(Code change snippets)
******
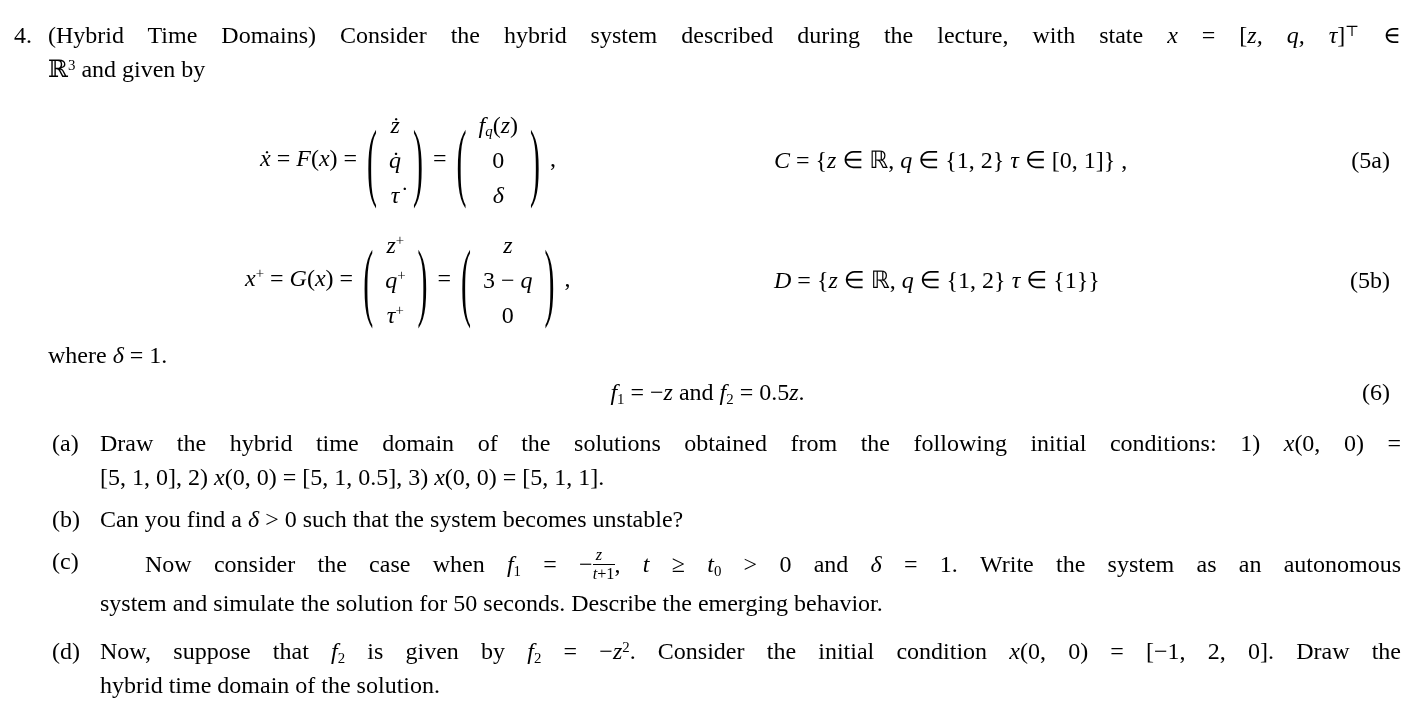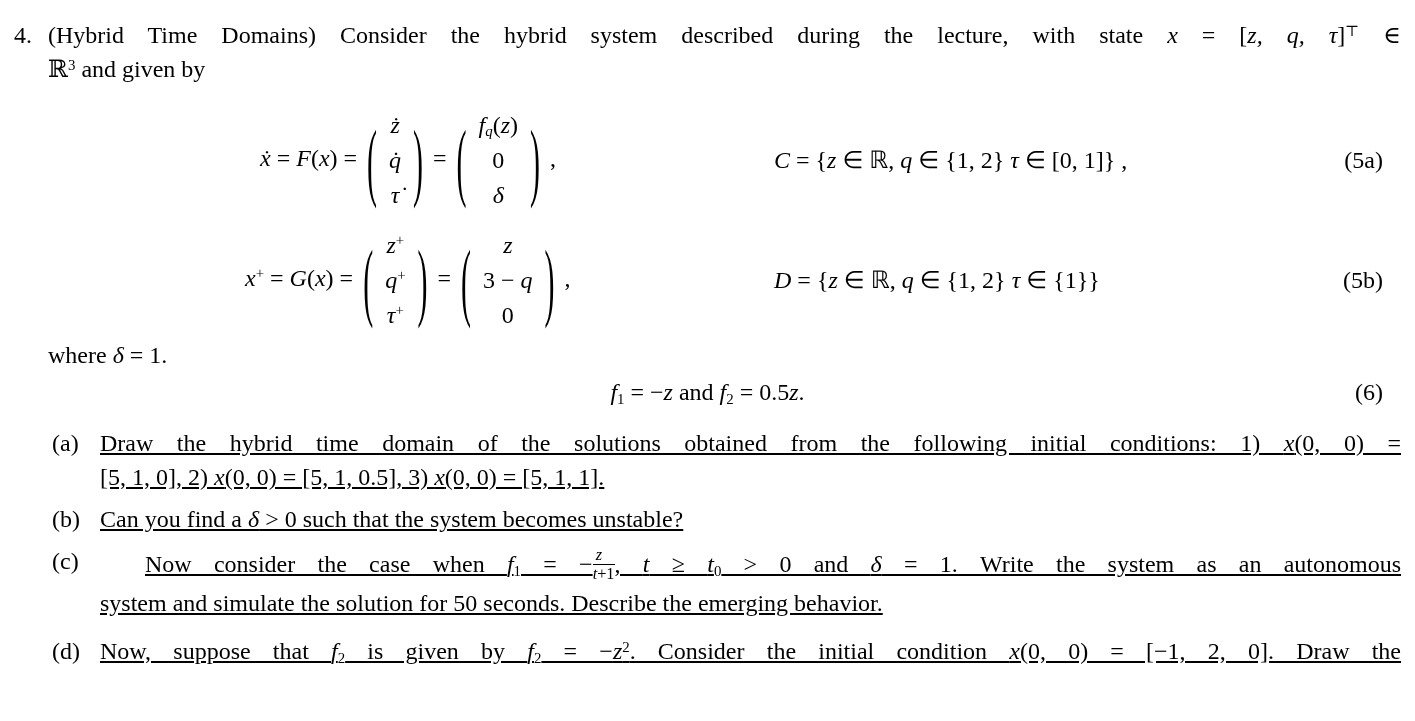--- a/index.html
+++ b/index.html
@@ -25,37 +25,37 @@
   .jl { text-align: justify; text-align-last: justify; }
 
   .intro { position: relative; padding-left: 34px; }
   .inum  { position: absolute; left: 0; top: 0; }
 
   .eqrow { position: relative; height: 116px; }
   .eqmath, .eqset, .eqtag { position: absolute; top: 50%; transform: translateY(-50%); white-space: nowrap; }
   .eqmath-a { left: 246px; }
   .eqmath-b { left: 231px; }
   .eqset  { left: 760px; font-family: Liberation Serif, serif; }
-  .eqtag  { right: 18px; }
+  .eqtag  { right: 11px; }
 
   .mat  { display: inline-flex; align-items: center; vertical-align: middle; margin: 0 4px; }
   .mcol { display: inline-flex; flex-direction: column; align-items: center; padding: 0 12px; }
   .mrow { display: block; line-height: 35px; text-align: center; white-space: nowrap; }
   .bigp { display: inline-block; font-size: 30px; line-height: 38px;
           transform: scaleY(2.9); transform-origin: center; font-weight: 400; }
 
   .whereline { padding-left: 34px; }
 
   .eq6row { position: relative; height: 40px; line-height: 40px; text-align: center; }
   .eq6row .eqtag { top: 50%; }
 
   .item { position: relative; padding-left: 86px; margin-top: 14px; }
   .item-b, .item-c { margin-top: 8px; }
   .ilabel { position: absolute; left: 38px; top: 0; }
-  .iline { min-height: 34px; text-decoration: underline; }
+  .iline { min-height: 34px; }
   .tall { line-height: 40px; min-height: 40px; margin-left: 45px; }
 
   .frac { display: inline-block; vertical-align: middle; text-align: center;
           font-size: 0.68em; line-height: 1.15em; position: relative; top: -0.1em; }
   .fnum { display: block; border-bottom: 1.4px solid currentColor; padding: 0 3px; }
   .fden { display: block; }
 </style>
 </head>
 <body>
 
@@ -143,15 +143,16 @@
 
   <div class="item item-c">
     <span class="ilabel">(c)</span>
     <div class="iline jl tall"><span class="s-r">Now consider the case when </span><span class="s-i">f</span><span class="s-sub">1</span><span class="s-r"> = −</span><span class="frac"><span class="fnum"><span class="s-i">z</span></span><span class="fden"><span class="s-i">t</span><span class="s-r">+1</span></span></span><span class="s-r">, </span><span class="s-i">t</span><span class="s-r"> ≥ </span><span class="s-i">t</span><span class="s-sub">0</span><span class="s-r"> &gt; 0 and </span><span class="s-i">δ</span><span class="s-r"> = 1.  Write the system as an autonomous</span></div>
     <div class="iline"><span class="s-r">system and simulate the solution for 50 seconds. Describe the emerging behavior.</span></div>
   </div>
 
   <div class="item item-d">
     <span class="ilabel">(d)</span>
     <div class="iline jl"><span class="s-r">Now, suppose that </span><span class="s-i">f</span><span class="s-sub">2</span><span class="s-r"> is given by </span><span class="s-i">f</span><span class="s-sub">2</span><span class="s-r"> = −</span><span class="s-i">z</span><span class="s-sup">2</span><span class="s-r">. Consider the initial condition </span><span class="s-i">x</span><span class="s-r">(0, 0) = [−1, 2, 0]. Draw the</span></div>
+    <div class="iline"><span class="s-r">hybrid time domain of the solution.</span></div>
   </div>
 
 </div>
 
 </body></html>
******
▶ [Problem description]
Please transcribe the entries precisely and omit any images they hold.

▶ [Task output]
--- a/index.html
+++ b/index.html
@@ -25,37 +25,37 @@
   .jl { text-align: justify; text-align-last: justify; }
 
   .intro { position: relative; padding-left: 34px; }
   .inum  { position: absolute; left: 0; top: 0; }
 
   .eqrow { position: relative; height: 116px; }
   .eqmath, .eqset, .eqtag { position: absolute; top: 50%; transform: translateY(-50%); white-space: nowrap; }
   .eqmath-a { left: 246px; }
   .eqmath-b { left: 231px; }
   .eqset  { left: 760px; font-family: Liberation Serif, serif; }
-  .eqtag  { right: 18px; }
+  .eqtag  { right: 11px; }
 
   .mat  { display: inline-flex; align-items: center; vertical-align: middle; margin: 0 4px; }
   .mcol { display: inline-flex; flex-direction: column; align-items: center; padding: 0 12px; }
   .mrow { display: block; line-height: 35px; text-align: center; white-space: nowrap; }
   .bigp { display: inline-block; font-size: 30px; line-height: 38px;
           transform: scaleY(2.9); transform-origin: center; font-weight: 400; }
 
   .whereline { padding-left: 34px; }
 
   .eq6row { position: relative; height: 40px; line-height: 40px; text-align: center; }
   .eq6row .eqtag { top: 50%; }
 
   .item { position: relative; padding-left: 86px; margin-top: 14px; }
   .item-b, .item-c { margin-top: 8px; }
   .ilabel { position: absolute; left: 38px; top: 0; }
-  .iline { min-height: 34px; text-decoration: underline; }
+  .iline { min-height: 34px; }
   .tall { line-height: 40px; min-height: 40px; margin-left: 45px; }
 
   .frac { display: inline-block; vertical-align: middle; text-align: center;
           font-size: 0.68em; line-height: 1.15em; position: relative; top: -0.1em; }
   .fnum { display: block; border-bottom: 1.4px solid currentColor; padding: 0 3px; }
   .fden { display: block; }
 </style>
 </head>
 <body>
 
@@ -143,15 +143,16 @@
 
   <div class="item item-c">
     <span class="ilabel">(c)</span>
     <div class="iline jl tall"><span class="s-r">Now consider the case when </span><span class="s-i">f</span><span class="s-sub">1</span><span class="s-r"> = −</span><span class="frac"><span class="fnum"><span class="s-i">z</span></span><span class="fden"><span class="s-i">t</span><span class="s-r">+1</span></span></span><span class="s-r">, </span><span class="s-i">t</span><span class="s-r"> ≥ </span><span class="s-i">t</span><span class="s-sub">0</span><span class="s-r"> &gt; 0 and </span><span class="s-i">δ</span><span class="s-r"> = 1.  Write the system as an autonomous</span></div>
     <div class="iline"><span class="s-r">system and simulate the solution for 50 seconds. Describe the emerging behavior.</span></div>
   </div>
 
   <div class="item item-d">
     <span class="ilabel">(d)</span>
     <div class="iline jl"><span class="s-r">Now, suppose that </span><span class="s-i">f</span><span class="s-sub">2</span><span class="s-r"> is given by </span><span class="s-i">f</span><span class="s-sub">2</span><span class="s-r"> = −</span><span class="s-i">z</span><span class="s-sup">2</span><span class="s-r">. Consider the initial condition </span><span class="s-i">x</span><span class="s-r">(0, 0) = [−1, 2, 0]. Draw the</span></div>
+    <div class="iline"><span class="s-r">hybrid time domain of the solution.</span></div>
   </div>
 
 </div>
 
 </body></html>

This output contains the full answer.